After graduating from community college, my sister and I planned out a trip to cover as much of Europe as we possibly could, using the least amount of money. This meant backpacks, hostels, and eleven-hour train rides, stuck in a compartment with four other people, knees touching and whistling the hours away. But that’s a story for another time.
The first stop on our tour was Paris, France, the city of romance. Though, perhaps not so much when you’re traveling with your sister.
Now, the thing to know about my sister and me, is that we love the outdoors. If we’d been raised by wolves, we still wouldn’t be able to love it more. We spent our youth trekking through forests and finding new and exciting challenges, which in Paris, manifested as the Eiffel Tower.
The other thing to know about my sister and I, is that we hate standing in lines. This meant, instead of waiting hours for the elevator to take us up the tower, we decided to pay a quarter of the cost to go up the stairs with the ten or so other maniacs with the same idea. The only problem was that we had nowhere to store our backpacks.
1,600 stairs is a whole lot harder with two weeks’ worth of clothes and toiletries, and travel guides out the yin-yang on your back.
To say we were a little bit sweaty is the same as saying the Empire State Building is a little bit tall, and you should be thankful that I’m not including the picture of us we roped an unsuspecting victim into taking as proof that we’d done it. We do have some of the climb on video, but most of the audio is drowned out by my wheezing complaints of, “Are we there yet?”
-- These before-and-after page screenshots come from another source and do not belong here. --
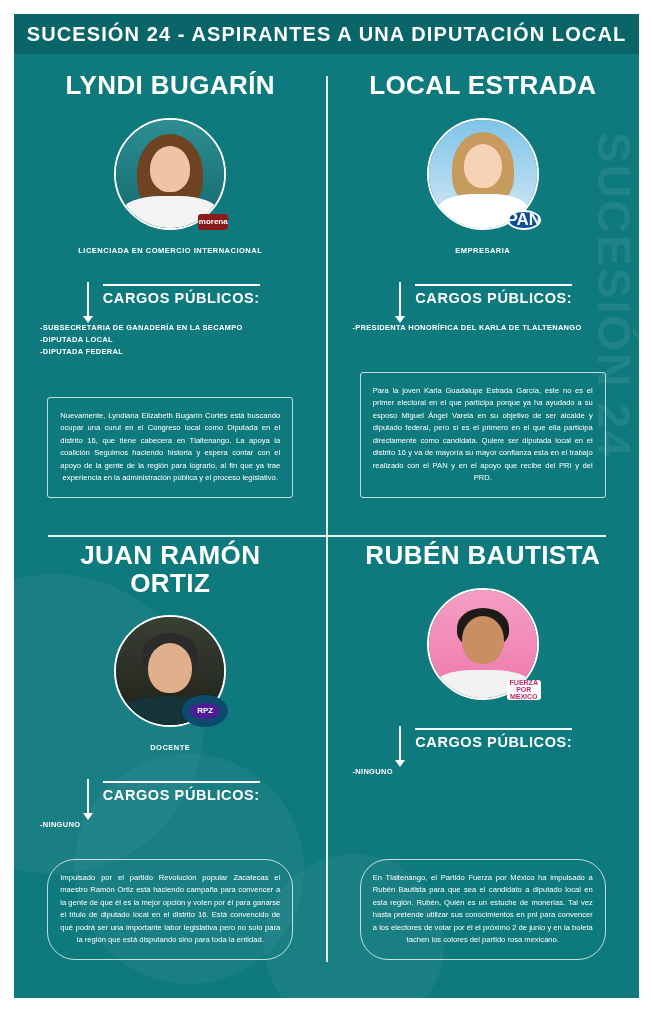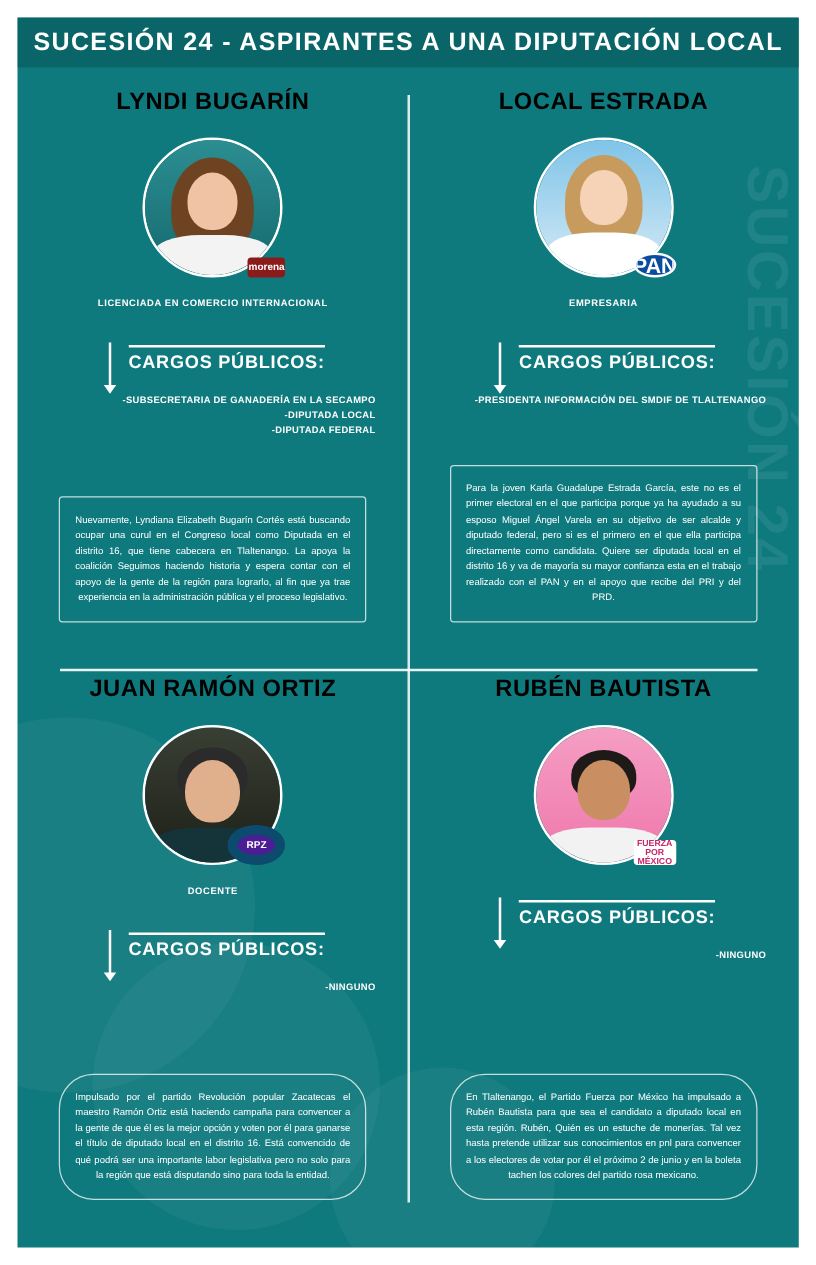--- a/index.html
+++ b/index.html
@@ -101,22 +101,22 @@
 
   .cell {
     position: relative;
     padding: 14px 26px 10px 26px;
     box-sizing: border-box;
     display: flex;
     flex-direction: column;
     align-items: center;
   }
   .cand-name {
-    color: #000000;
-    font-size: 19px;
+    color: #ffffff;
+    font-size: 26px;
     font-weight: 800;
     letter-spacing: 0.4px;
     text-align: center;
     line-height: 1.06;
     margin-top: 4px;
     font-family: "Liberation Sans", sans-serif;
   }
   .cand-name.two-line { margin-top: 2px; }
 
   .photo-wrap {
@@ -230,21 +230,21 @@
     border-left: 5px solid transparent;
     border-right: 5px solid transparent;
     border-top: 7px solid #ffffff;
   }
   .cargos-list {
     margin-top: 16px;
     color: #ffffff;
     font-size: 7.5px;
     font-weight: 700;
     letter-spacing: 0.3px;
-    text-align: right;
+    text-align: left;
     line-height: 1.6;
     width: 100%;
     font-family: "Liberation Sans", sans-serif;
   }
   .cargos-list div { white-space: nowrap; }
 
   .note {
     margin-top: auto;
     margin-bottom: 18px;
     width: 246px;
@@ -319,21 +319,21 @@
           <div class="badge pan">PAN</div>
         </div>
         <div class="profession">EMPRESARIA</div>
         <div class="cargos-block">
           <div class="cargos-inner">
             <div class="arrow"></div>
             <div class="cargos-title">CARGOS PÚBLICOS:</div>
           </div>
         </div>
         <div class="cargos-list">
-          <div>-PRESIDENTA INFORMACIÓN DEL SMDIF DE TLALTENANGO</div>
+          <div>-PRESIDENTA HONORÍFICA DEL KARLA DE TLALTENANGO</div>
         </div>
         <div class="note">Para la joven Karla Guadalupe Estrada García, este no es el primer electoral en el que participa porque ya ha ayudado a su esposo Miguel Ángel Varela en su objetivo de ser alcalde y diputado federal, pero si es el primero en el que ella participa directamente como candidata. Quiere ser diputada local en el distrito 16 y va de mayoría su mayor confianza esta en el trabajo realizado con el PAN y en el apoyo que recibe del PRI y del PRD.</div>
       </div>
 
       <div class="cell r2">
         <div class="cand-name two-line">JUAN RAMÓN ORTIZ</div>
         <div class="photo-wrap">
           <div class="photo">
             <div class="pbg dark"></div>
             <div class="hair" style="width:56px;height:44px;top:16px;background:#2b2b2b;"></div>

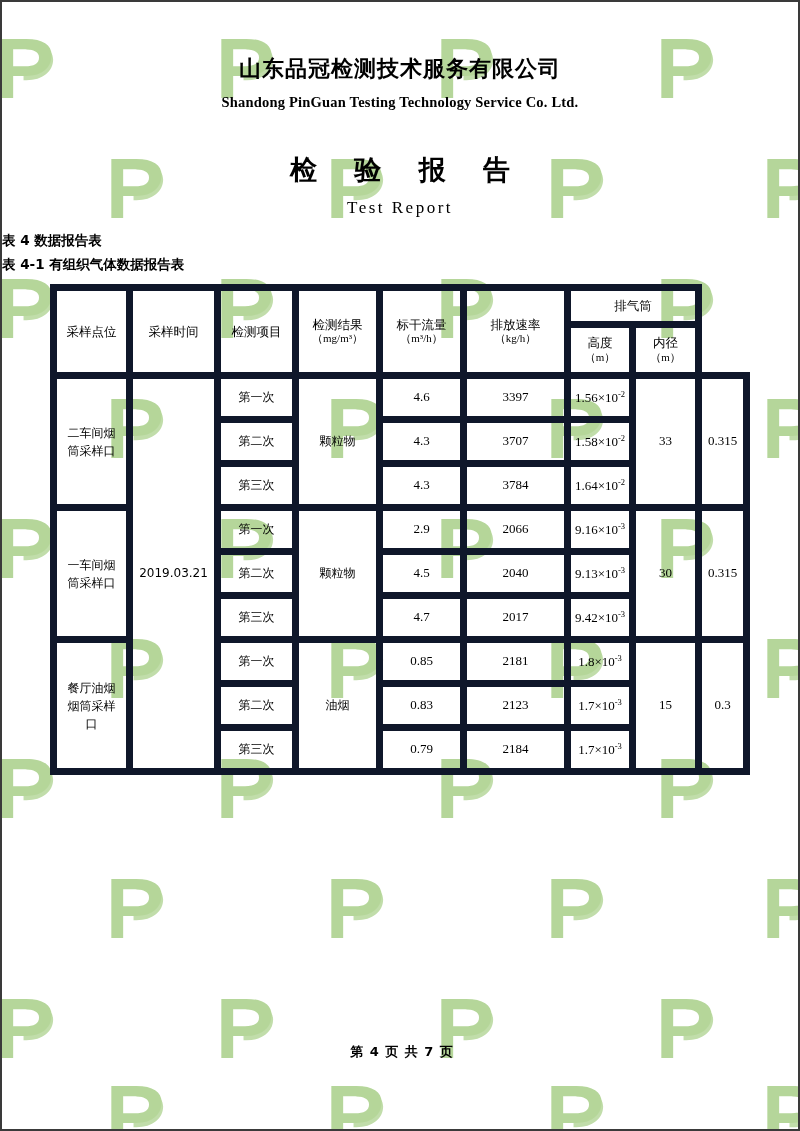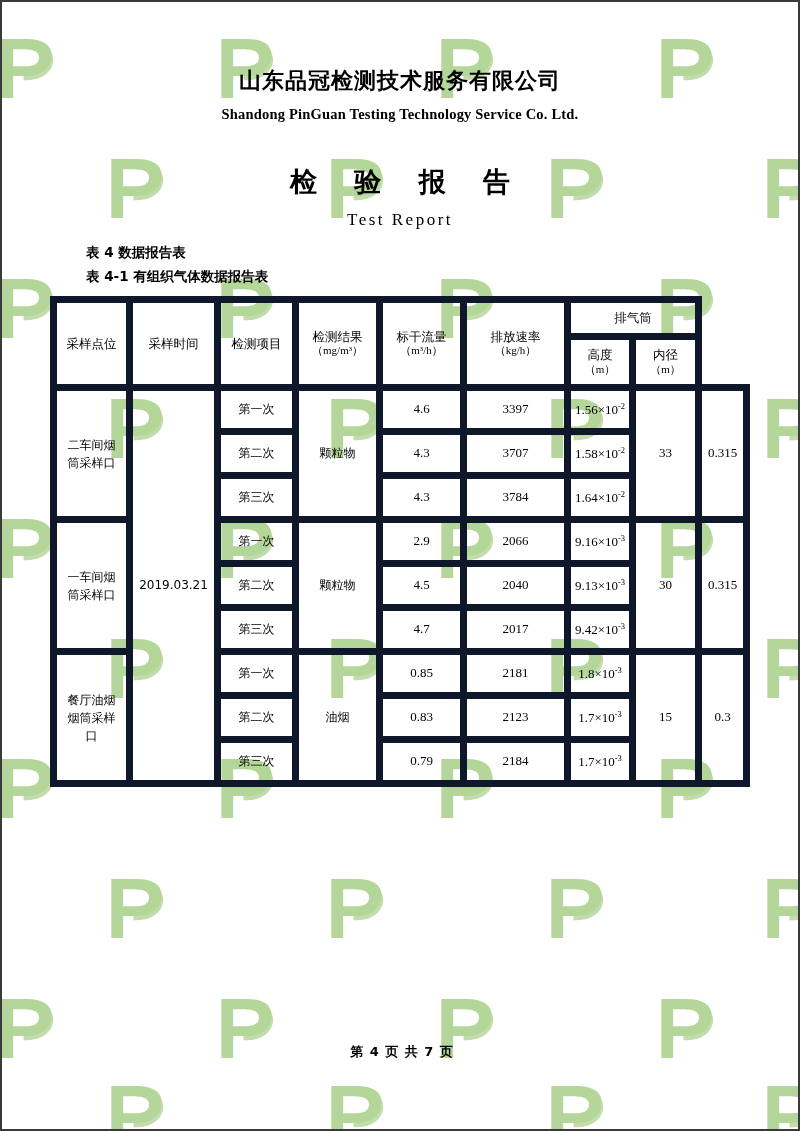--- a/index.html
+++ b/index.html
@@ -15,21 +15,21 @@
     color: #000;
     overflow: hidden;
   }
   .page {
     position: absolute;
     left: 0; top: 0;
     width: 800px;
     height: 1131px;
     box-sizing: border-box;
     border: 2px solid #3a3a3a;
-    padding: 12px;
+    padding: 0;
     overflow: hidden;
   }
   
   .watermarks {
     position: absolute;
     left: 0; top: 0;
     width: 800px;
     height: 1131px;
     pointer-events: none;
     z-index: 0;
@@ -78,21 +78,20 @@
     font-family: "Liberation Serif", serif;
     font-size: 17px;
     letter-spacing: 2.5px;
     margin-top: 10px;
   }
 
   .caption {
     font-family: "DejaVu Sans", sans-serif;
     font-weight: bold;
     font-size: 13.5px;
-    margin-left: 72px;
     margin-top: 14px;
   }
   .caption.second { margin-top: 6px; }
 
   
   .table-wrap {
     margin: 10px auto 0 auto;
     width: 700px;
   }
   table.data {

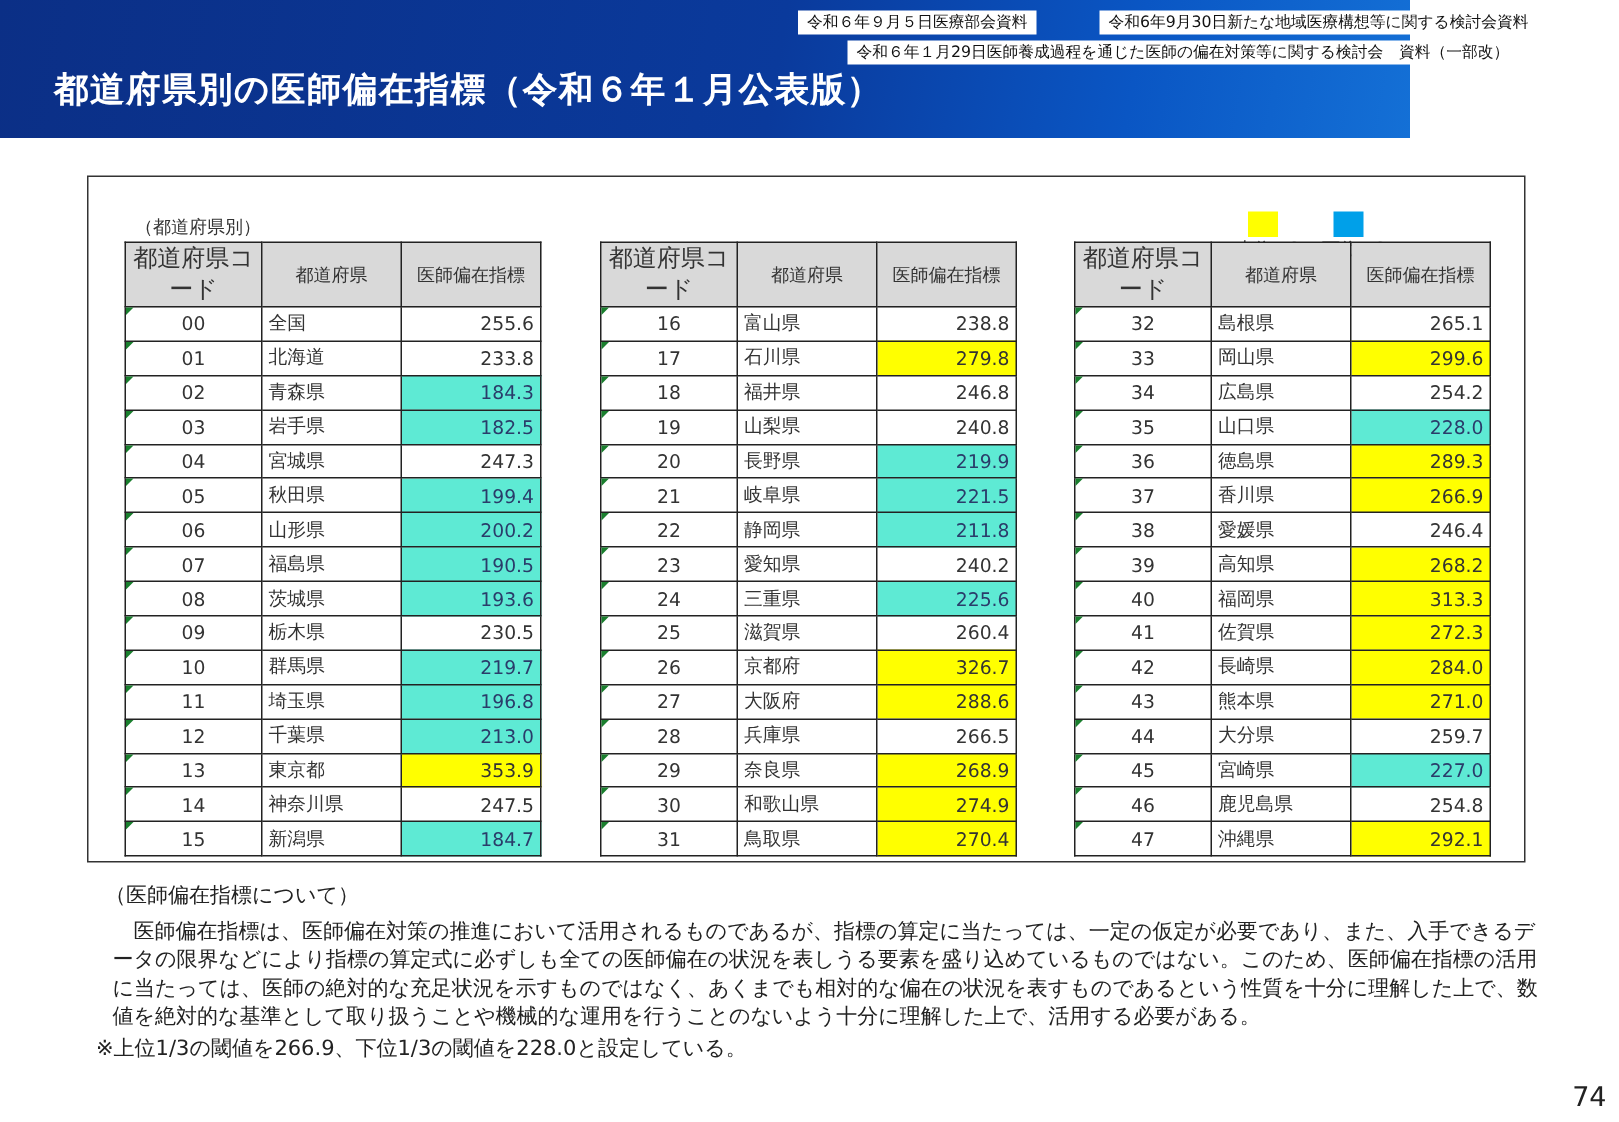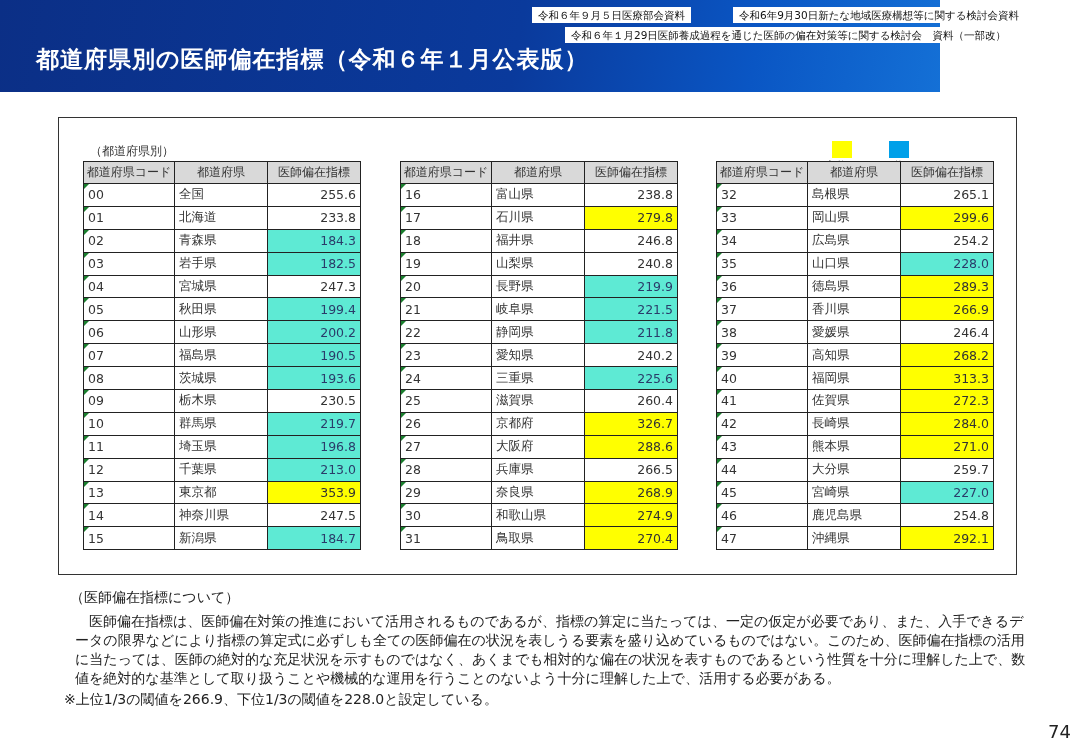--- a/index.html
+++ b/index.html
@@ -39,25 +39,25 @@
   .legend .sw { width:20px; height:17px; display:inline-block; margin-right:8px; }
   .legend .item { display:flex; align-items:center; margin-right:14px;flex-direction:column; }
   table.pt {
     position:absolute; border-collapse:collapse; top:161px;
     font-size:12.5px;
   }
   table.pt th {
     background:#d9d9d9; font-weight:normal; height:21px; border:1.2px solid #222;
     color:#333; font-size:12px; padding:0;
   }
-  table.pt th.code { font-size:12px; }
+  table.pt th.code { font-size:16px; }
   table.pt td {
     height:21.9px; border:1.2px solid #222; padding:0 4px; color:#333;
   }
-  table.pt td.code { text-align:left; position:relative; }
+  table.pt td.code { text-align:center; position:relative; }
   table.pt td.code::before {
     content:""; position:absolute; left:0; top:0;
     border-top:5px solid #1a7f2e; border-right:5px solid transparent;
   }
   table.pt td.name { text-align:left; }
   table.pt td.val { text-align:right; }
   td.hi { background:#ffff00; }
   td.lo { background:#5eead4; color:#2a3c6a !important; }
   .t1 { left:83px; } .t2 { left:400px; } .t3 { left:716px; }
   .c1 { width:90px; } .c2 { width:92px; } .c3 { width:92px; }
Nevertheless, we made it up and, after wiping the sweat from our eyes, the view was just as beautiful as foreign indie flicks and love songs had told us it would be. There was life as far as the eye could see and an amazing city skyline beyond that. When you think of Paris, you picture green parks and fountains spelling out ‘Je t’aime, Paris’ with jets of water, but this was the other side. This was the history and the effort of generations to build the city we grow up to admire, and we were finally there to see it.
For a moment, standing hundreds of feet above the ground, nothing else mattered.
But after that, there was the issue of getting back down. Man, I hate stairs.